In the next points, we will work through the steps needed in order to implement it: get the user’s authorization, get a token and access the Sage 200 API using the token.

1. Get the User’s Authorization

To begin an Authorization Code flow, your Web application should first send the user to the authorization URL:

<a href="https://id.sage.com/authorize?audience=861692d/sage200nc.sage.com/api&scope=openid email profile Sales:ReadWrite offline_access&response_type=code&client_id=YOUR_CLIENT_ID&redirect_uri=YOUR_CALLBACK_URL&state=YOUR_OPAQUE_VALUE
 ">
  Sign In
</a>

The state parameter is an opaque value the application adds to the initial request that Sage ID includes when redirecting back to the application. This value must be used by the application to prevent CSRF attacks.
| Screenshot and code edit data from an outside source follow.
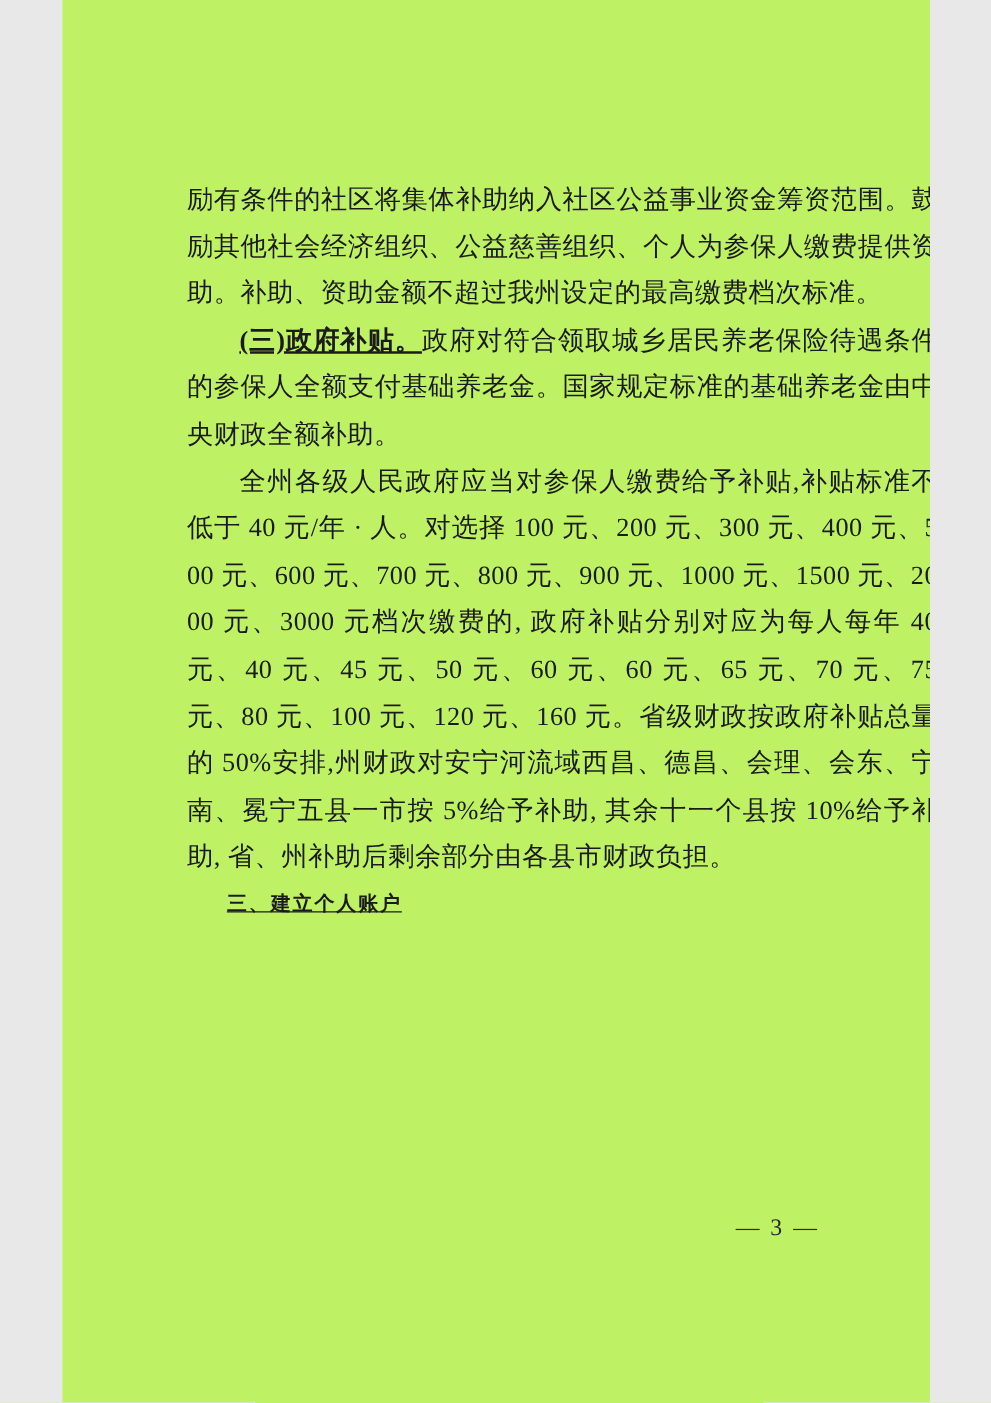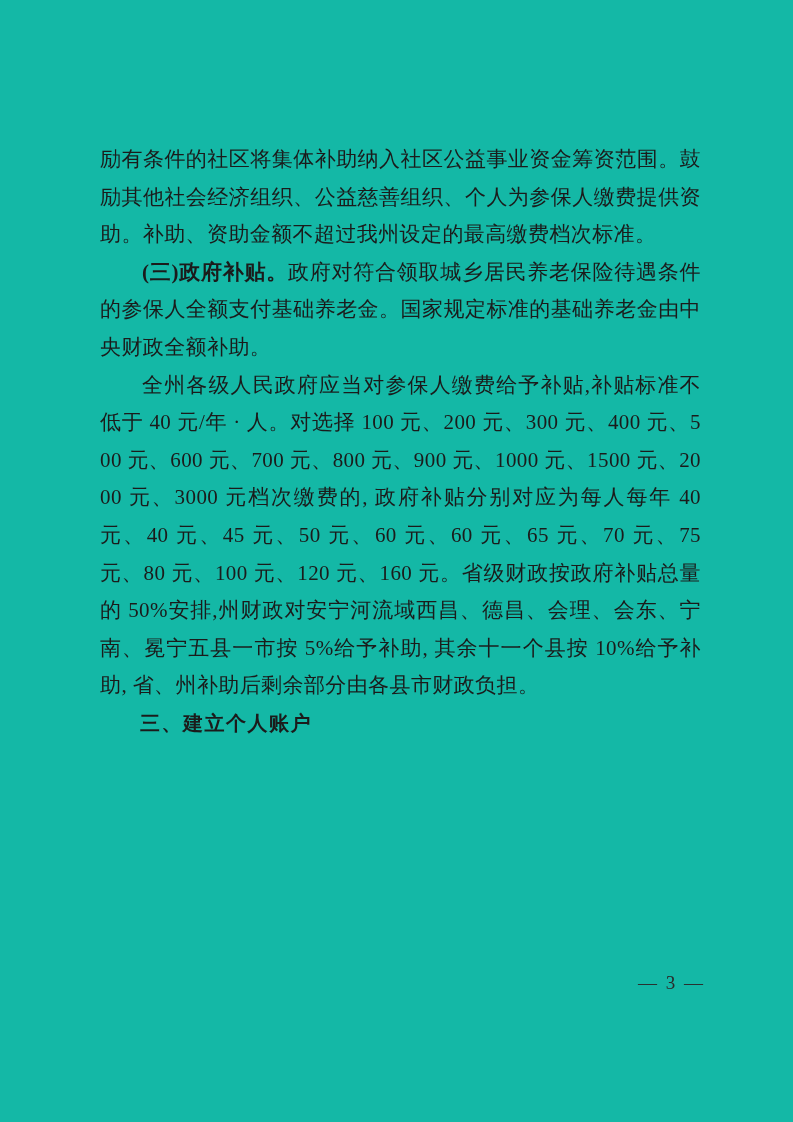"励有条件的社区将集体补助纳入社区公益事业资金筹资范围。鼓励其他社会经济组织、公益" .page { background: #14b8a6 -> #bef264; width: 793px -> 694px }
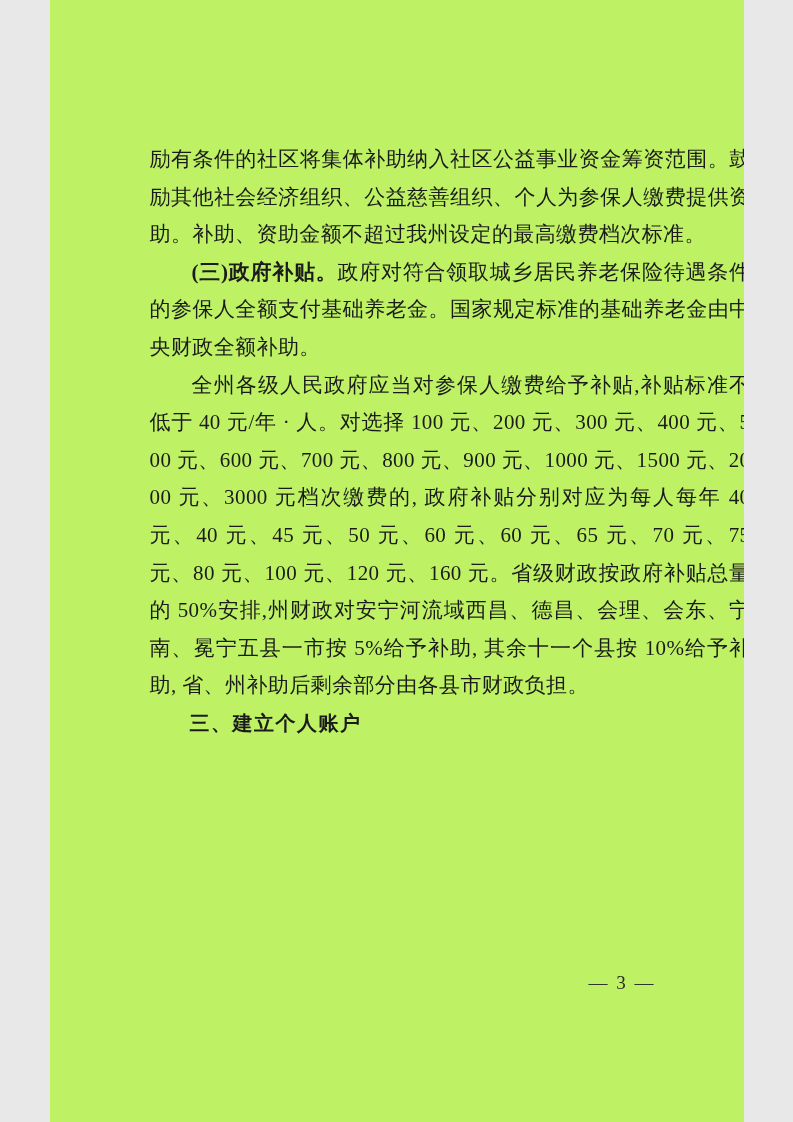"(三)政府补贴。" .par .lead { text-decoration: none -> underline }
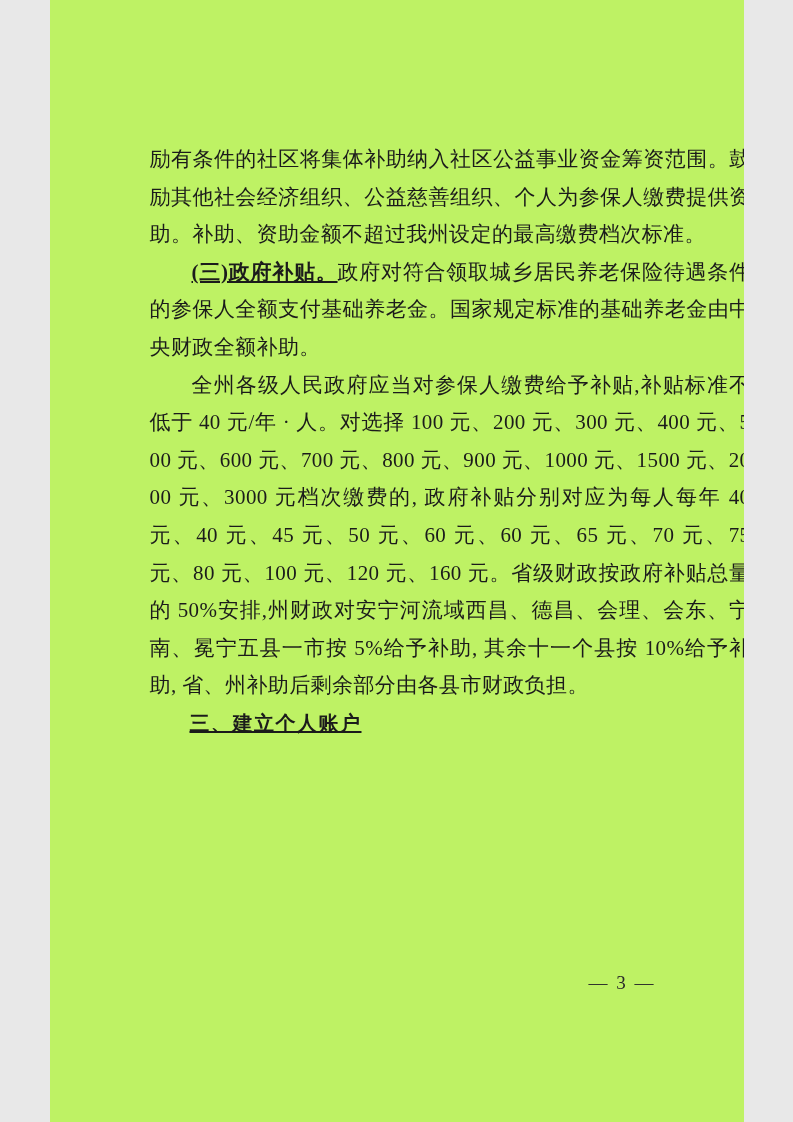"三、建立个人账户" .par.heading { font-size: 20px -> 16px }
2. Exchange the Authorization Code for an Access Token

Now that you have an Authorization Code, you must exchange it for an Access Token that can be used to call the Sage 200 API. Using the Authorization Code from the previous step, you will need to POST to the Token URL:

var client = new RestClient("https://id.sage.com/oauth/token");
var request = new RestRequest(Method.POST);
request.AddHeader("content-type", "application/json");
request.AddParameter "application/json", "{\"grant_type\":\"authorization_code\",\"client_id\": \"YOUR_CLIENT_ID\",\"client_secret\": \"YOUR_CLIENT_SECRET\",\"code\": \"YOUR_AUTHORIZATION_CODE\",\"redirect_uri\": \"https://YOUR_APP/callback\"}", ParameterType.RequestBody);
IRestResponse response = client.Execute(request);

The response contains access_token, refresh_token, id_token, and token_type values, for example:

{
  "access_token": "eyJz93a...k4laUWw",
  "refresh_token": "GEbRxBN...edjnXbL",
  "id_token": "eyJ0XAi...4faeEoQ",
  "token_type": "Bearer"
}

Note that refresh_token will only be present in the response if you included the offline_access scope.

3. Call the Sage 200 API

Once you have the access_token you can use it to make calls to the Sage 200 API, by passing it as a Bearer Token in the Authorization header of the HTTP request:

// Use the Access Token to make Sage 200 API calls
$('#get-appointments').click(function(e) {
  e.preventDefault();

  $.ajax({
    cache: false,
    url: "https://sage200.sage.es/api/sales/products",
    headers: { "Authorization": "Bearer " + access_token }
  });
});

4. Get a new Access Token

If you have a refresh_token, you can call the /oauth/token endpoint using the refresh_token grant type, and the refresh token string, to obtain a new access token.

var client = new RestClient("https://id.sage.com/oauth/token");
var request = new RestRequest(Method.POST);
request.AddHeader("content-type", "x-www-form-urlencoded");
request.AddParameter("application/json", "grant_type=refresh_token&refresh_token=REFRESH_TOKEN&client_id=YOUR_CLIENT_ID&client_secret=YOUR_CLIENT_SECRET", ParameterType.RequestBody);
IRestResponse response = client.Execute(request);

The response contains access_token, expires_in, id_token, and token_type values.